TRIGESIMOSEGUNDA ENTREGA
SEGUNDA PARTE
II (3)
Los relámpagos cubrían las ventanas como sábanas blancas y el trueno sonó de pronto sobre sus cabezas. La única bombilla vacilaba mortecina cerca del techo.
-Esto es mala noticia para mis hombres -observó el jefe pisando un escarabajo que se acercaba demasiado.
-¿Qué mala noticia?
-El que las lluvias empiecen tan pronto. Ya sabe usted que andan persiguiendo a uno.
-¿El gringo...?
-Ése en realidad no importa; pero el gobernador se ha enterado de que todavía hay un cura, y ya conoce sus sentimientos a este respecto. Por mí, dejaría tranquilo al pobre diablo. Acabaría por morir de hambre, o de fiebre, o se rendiría. No puede hacer ningún bien ni... ningún mal. ¡Qué!, si nadie había notado siquiera que anduviese por aquí hasta hace unos meses.
-Tendrán ustedes que apresurarse.
-Oh, no tiene ninguna probabilidad de escapar. A menos que gane la frontera. Tenemos a un hombre que le conoce. Habló con él. Pasó con él la noche.
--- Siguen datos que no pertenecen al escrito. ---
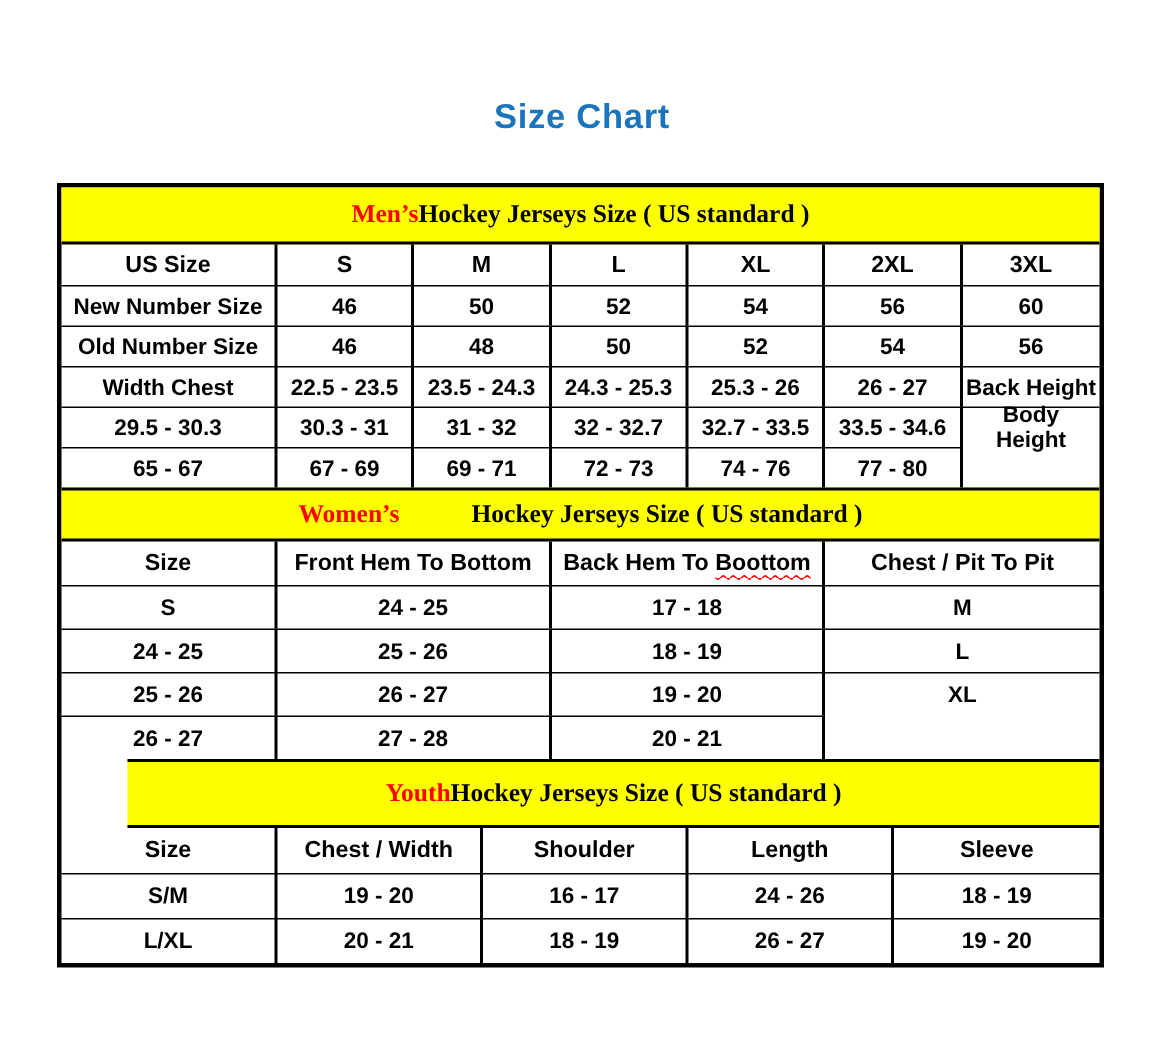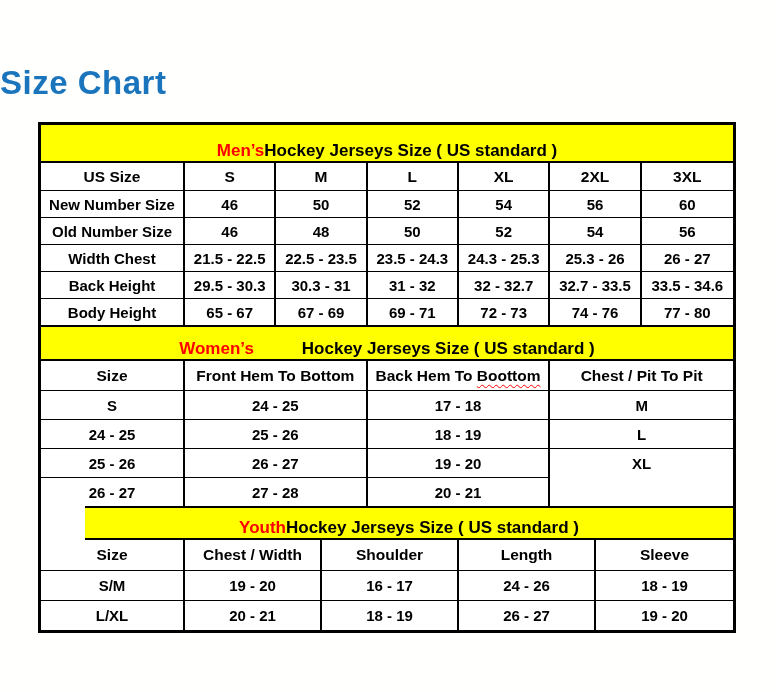--- a/index.html
+++ b/index.html
@@ -10,45 +10,45 @@
   }
   .page{
     position:relative;
     width:776px;height:692px;
     background:#fffffe;
     overflow:hidden;
   }
   .title{
     margin:0;
     padding-top:64px;
-    text-align:left;
-    font-size:33px;
+    text-align:center;
+    font-size:23px;
     font-weight:700;
     letter-spacing:0.5px;
     color:var(--title-blue,#1B75BC);
   }
   .chart{
     position:absolute;
     left:38px;top:122px;
     width:698px;
     box-sizing:border-box;
     border:3px solid #000;
     background:#fff;
   }
   .band{
     box-sizing:border-box;
-    display:flex;align-items:flex-end;justify-content:center;
+    display:flex;align-items:center;justify-content:center;
     background:var(--band-yellow,#FFFF00);
     border-top:2px solid #000;
     border-bottom:2px solid #000;
-    font-size:17px;font-weight:700;color:#000;
+    font-size:17px;font-weight:700;color:#000;font-family:Liberation Serif, serif;
   }
   .band-m{height:38px;border-top:none;}
   .band-w{height:36px;gap:48px;}
-  .band-y{height:34px;margin-left:44px;}
+  .band-y{height:46px;margin-left:44px;}
   .accent{color:var(--accent-red,#FF0000);}
   .grid{display:grid;border-radius:14px;}
   .mens{grid-template-columns:144px repeat(6,1fr);}
   .womens{grid-template-columns:144px repeat(3,1fr);}
   .youth{grid-template-columns:144px repeat(4,1fr);}
   .c{
     box-sizing:border-box;
     display:flex;align-items:center;justify-content:center;
     text-align:center;
     font-size:15px;font-weight:700;color:#000;
@@ -105,21 +105,20 @@
 
       <div class="c">Old Number Size</div>
       <div class="c">46</div>
       <div class="c">48</div>
       <div class="c">50</div>
       <div class="c">52</div>
       <div class="c">54</div>
       <div class="c">56</div>
 
       <div class="c">Width Chest</div>
-      <div class="c">21.5 - 22.5</div>
       <div class="c">22.5 - 23.5</div>
       <div class="c">23.5 - 24.3</div>
       <div class="c">24.3 - 25.3</div>
       <div class="c">25.3 - 26</div>
       <div class="c">26 - 27</div>
 
       <div class="c">Back Height</div>
       <div class="c">29.5 - 30.3</div>
       <div class="c">30.3 - 31</div>
       <div class="c">31 - 32</div>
Hablemos de otra cosa. ¿A quién le gustaría convertirse en policía?
-¿Dónde cree usted que está?
-Se sorprendería usted.
-¿Por qué?
-Está aquí; en esta ciudad, quiero decir. Es una deducción. Ya ven ustedes; desde que cogemos rehenes en las aldeas en realidad no puede estar en otro lado... Le echan, no quieren tenerlo. Por lo tanto, hemos lanzado sobre su pista, como a un sabueso, a ese hombre de que les hablaba. Caerá en sus manos un día u otro... y entonces...
El del traje de dril preguntó:
-¿Han tenido que fusilar muchos rehenes?
-Todavía no. Tres o cuatro quizá. Bueno. Aquí está el final de la cerveza. ¡Salud! -Dejó el vaso con pena-. Acaso tomaría ahora una gota más de su... sidral, ¿lo llamaremos así?
-Sí, por supuesto.
-¿No le he visto a usted antes? Su cara algo...
-No creo haber tenido el honor.
-Eso es otro misterio -dijo el jefe, extendiendo una pierna larga y gruesa y empujando con suavidad al mendigo hacia los pies de la cama-, de qué modo cree uno haber visto antes... personas y lugares. ¿Fue soñando o en una vida anterior? Una vez le oí decir a un doctor que ello estaba relacionado con la retina. Pero era un yanqui. Un materialista.
-Recuerdo que una vez... -empezó el primo del gobernador.
Un rayo cayó en el puerto y el trueno resonó sobre el tejado. Aquello era en conjunto la atmósfera de todo el Estado: fuera la tormenta, y dentro la conversación continua; palabras como “misterio” y “alma” y “fuente de vida” se repetían una y otra vez mientras hablaban, sentados en la cama sin nada que creer, ni sitio mejor adonde ir.
El del traje de dril aventuró tímidamente:
-Creo... tal vez sería mejor que me marchase.
-¿Adonde?
-Oh... con unos amigos -respondió vagamente abarcando en un amplio ademán todo un mundo de amistades ficticias.
-Debería llevarse la bebida consigo -dijo el primo del gobernador. Admitió-: Después de todo, usted la ha pagado.
-Muchas gracias, Excelencia.
Cogió la botella de aguardiente. Apenas quedarían unos tres dedos. La botella de vino, desde luego, estaba vacía del todo.
-Escóndala, hombre, escóndala -le advirtió con viveza el primo del gobernador.
-Oh, por supuesto, Excelencia; tendré cuidado.
-No ha de llamarle Excelencia -dijo el jefe.
Berreó una risotada y empujó al mendigo, tirándolo de la cama al suelo.
-No, no, es que...
Salió escurriéndose cauteloso, sucio de lágrimas debajo de los ojos enrojecidos y doloridos. Desde el vestíbulo oyó la conversación empezar de nuevo: “misterio”, “alma”... Continuaba interminable, sin fin.